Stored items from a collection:
------------------------

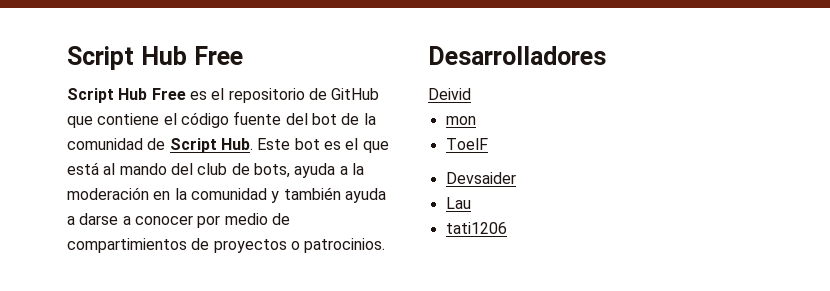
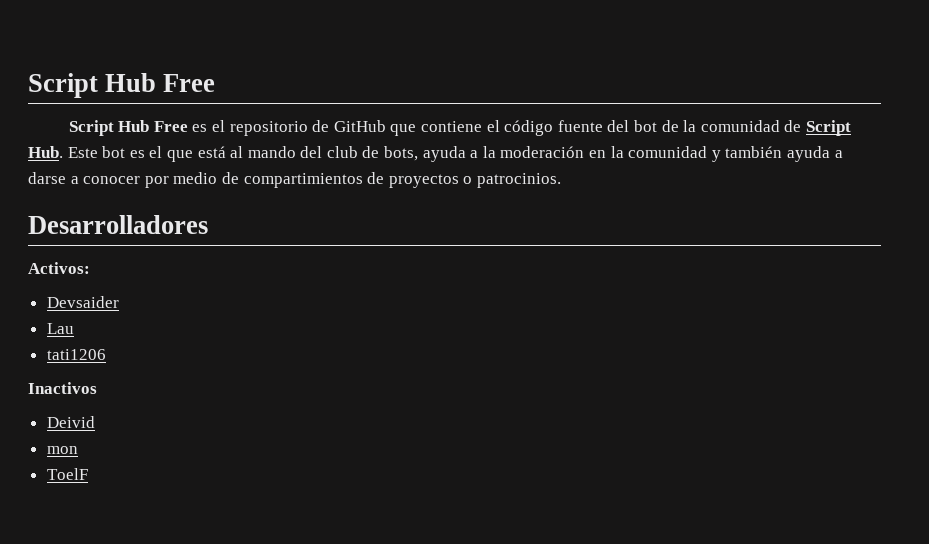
[428,88,471,100] [445,116,476,125] [445,138,488,150] Deivid // mon // ToelF -> [28,262,90,274] Activos:
(507, 228) none -> [28,382,97,394] [46,416,95,428] [46,446,78,454] [46,468,88,480] // Inactivos // Deivid // mon // ToelF

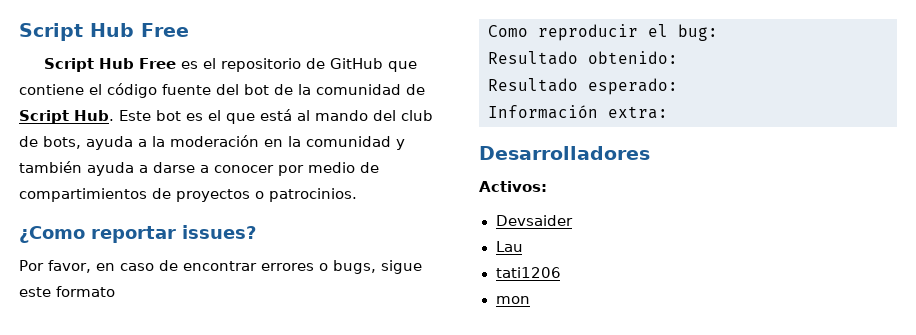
(561, 180) none -> [19,225,256,243] [19,260,422,274] [19,286,115,297] [488,24,718,41] [488,51,678,65] [488,78,678,95] [488,105,668,119] // ¿Como reportar issues? // Por favor, en caso de encontrar errores o bugs, sigue este formato // Como reproducir el bug: // Resultado obtenido: // Resultado esperado: // Información extra:
[28,382,97,394] [46,416,95,428] // Inactivos // Deivid -> (561, 272) none
[46,468,88,480] // ToelF -> (530, 300) none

------------------------

▶ Exercise goal
Only an exact copy of the lines from the top of the entries through the line with "(507, 228) none", both included, should be given, with all pictures omitted.

▶ Answer section
[428,88,471,100] [445,116,476,125] [445,138,488,150] Deivid // mon // ToelF -> [28,262,90,274] Activos:
(507, 228) none -> [28,382,97,394] [46,416,95,428] [46,446,78,454] [46,468,88,480] // Inactivos // Deivid // mon // ToelF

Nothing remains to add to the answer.